OK, we all know NAMA is a disaster and my initial reaction to the gov wishing to spread the cost of NAMA over 10 years is the same "Put it on the never-never" mentality that got this country into the mess we're in. But, surely 3-4bn a year is managable - the cutbacks in last year's & this year's budget will cover that. Thoughts?


----------



## Shawady (6 Sep 2010)

What happened to turning it into a business bank? That was the proposal only a few months ago.
I think they are making it up as they go along.


----------



## fraggle (6 Sep 2010)

We need to cut approx 20bn a year just to cover our running costs. The 25bn for Anglo is on top of that. 

So 3-4bn a year x 6 budgets will cover our running costs.
Meanwhile the interest on the 25bn is what? Most likely about the same as the cuts we have made so far. Plus the social welfare bill is rising.

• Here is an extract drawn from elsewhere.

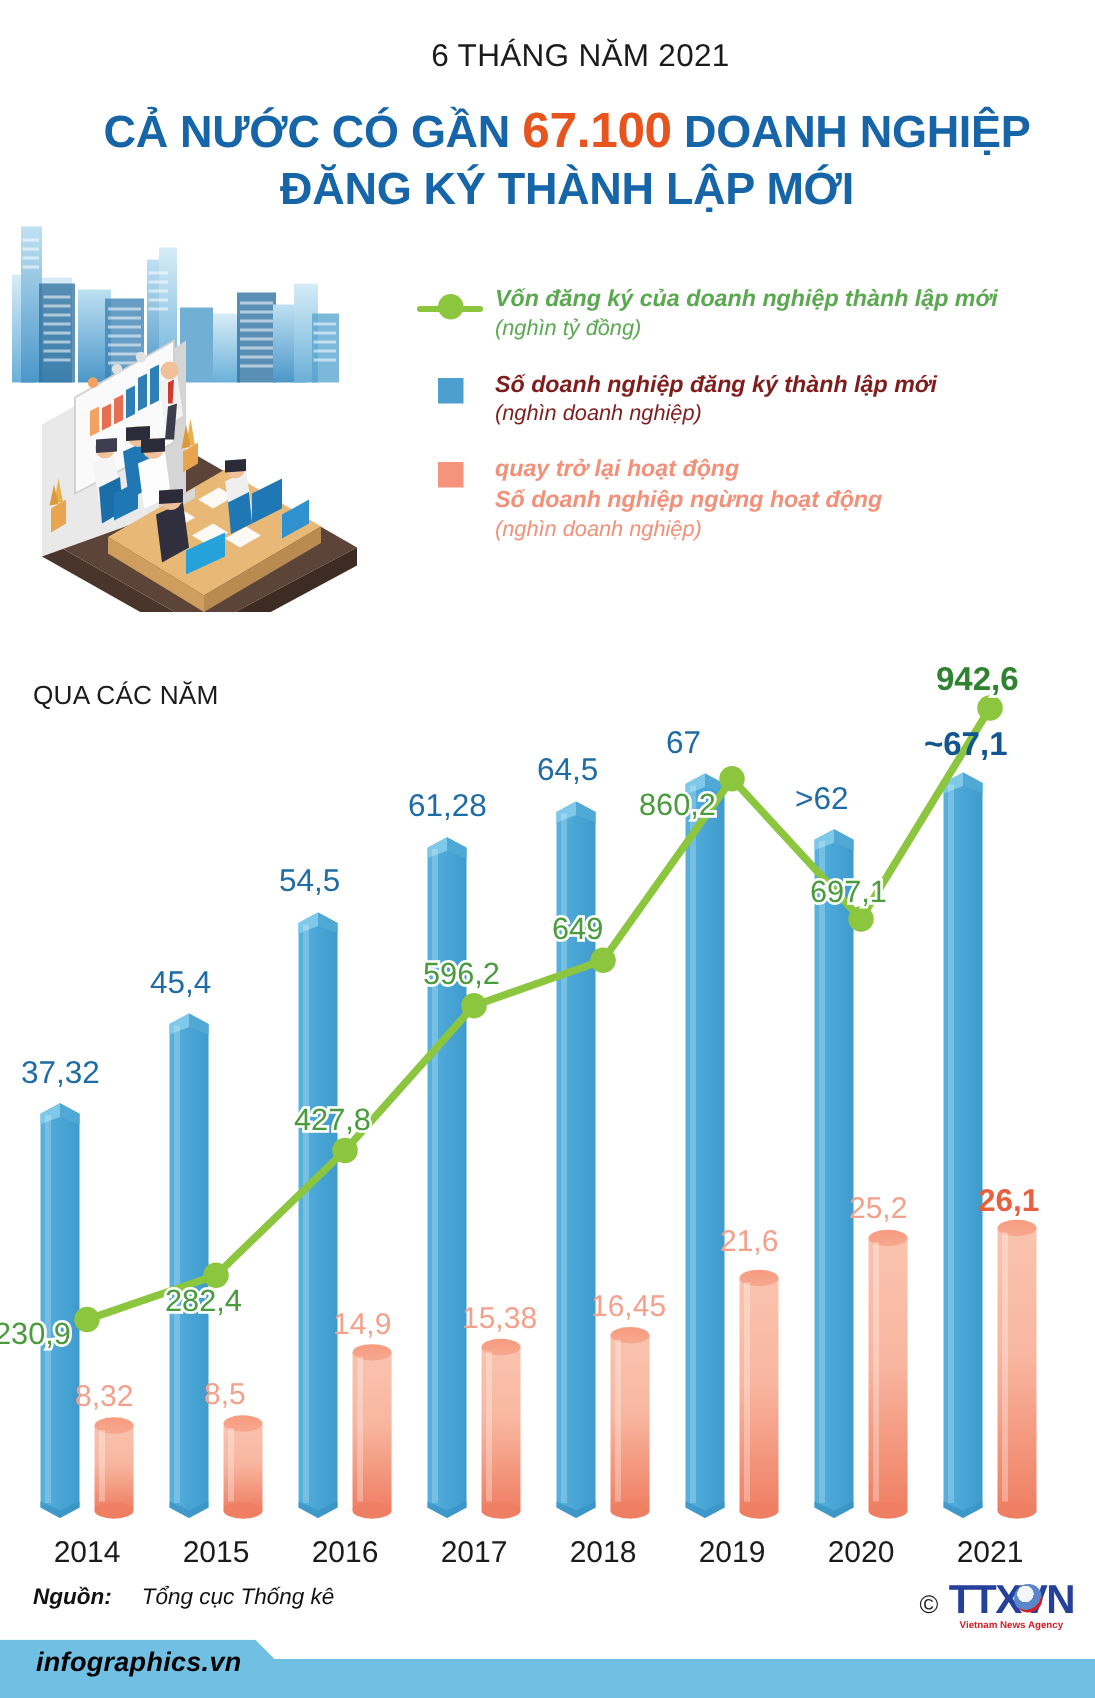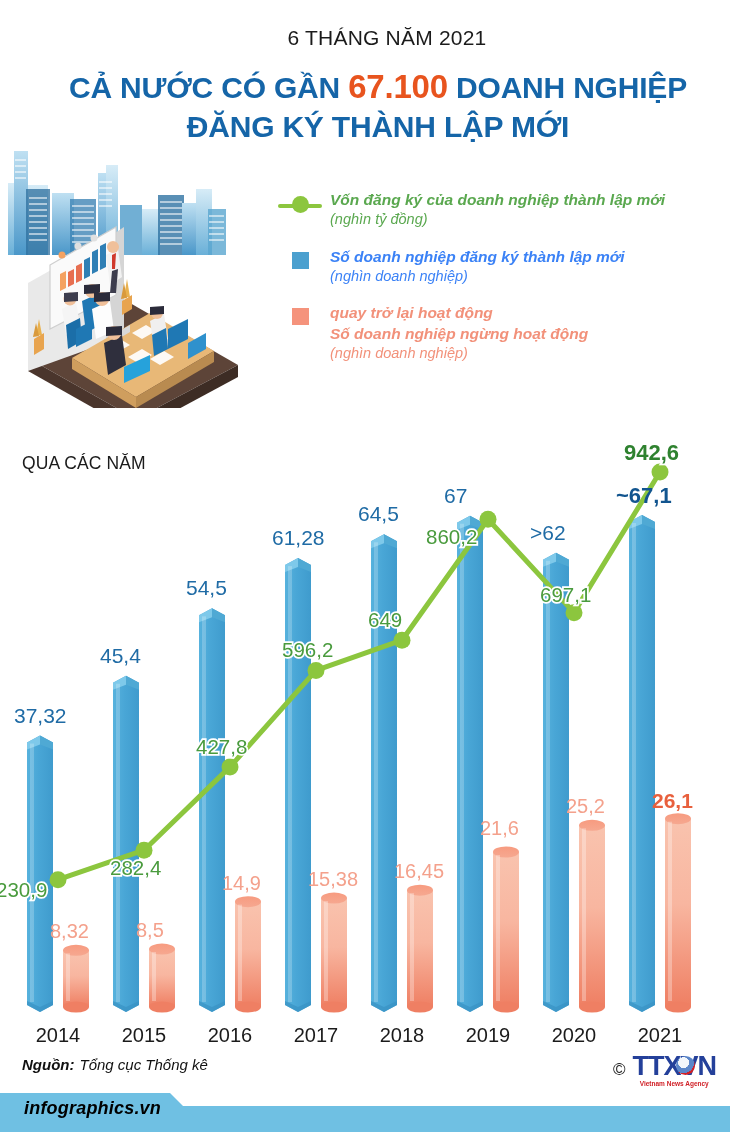"Số doanh nghiệp đăng ký" .blue .lg-t1, .blue .lg-t2 { color: #3b82f6 -> #7f1d1d }
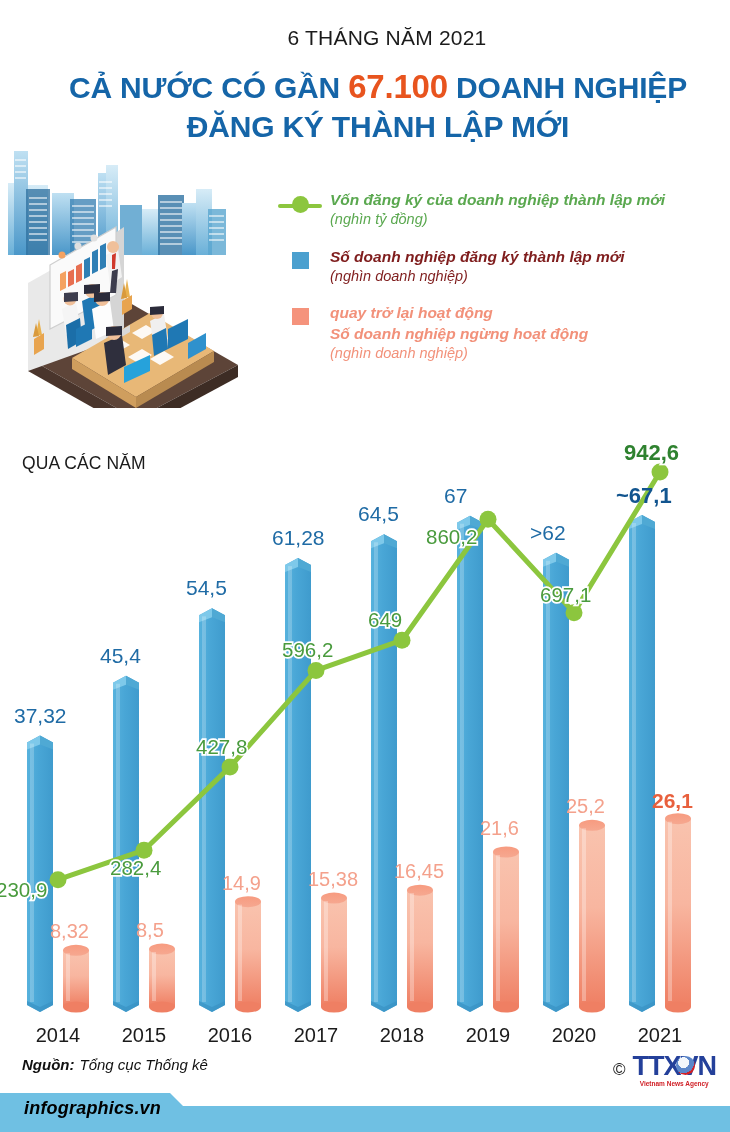"Tổng cục Thống kê" #source span { margin-left: 5px -> 20px }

Approx figures but you get the idea.

Anyway, that is my understanding of the state of affairs!


----------



## Firefly (6 Sep 2010)

fraggle said:


> We need to cut approx 20bn a year just to cover our running costs. The 25bn for Anglo is on top of that.
> 
> So 3-4bn a year x 6 budgets will cover our running costs.
> Meanwhile the interest on the 25bn is what? Most likely about the same as the cuts we have made so far. Plus the social welfare bill is rising.
> ...


 
I'm not talking about the running costs of the country (public sector wages & pensions, social welfare and capital expenditure)  (these need to be reduced too) but am specifically referring the annual 3-4bn relating to Anglo. If the running costs were brought into check then I feel the Anglo costs (as bad as they are) would be manageble.


----------



## Shawady (6 Sep 2010)

It is interesting to see how Brian Lenihan has changed his position. Anyone else think the EU have dismissed the idea of good bank and all this is just spin?

http://www.independent.ie/business/irish/brian-lenihan-in-quotes-how-he-changed-tune-2326061.html


----------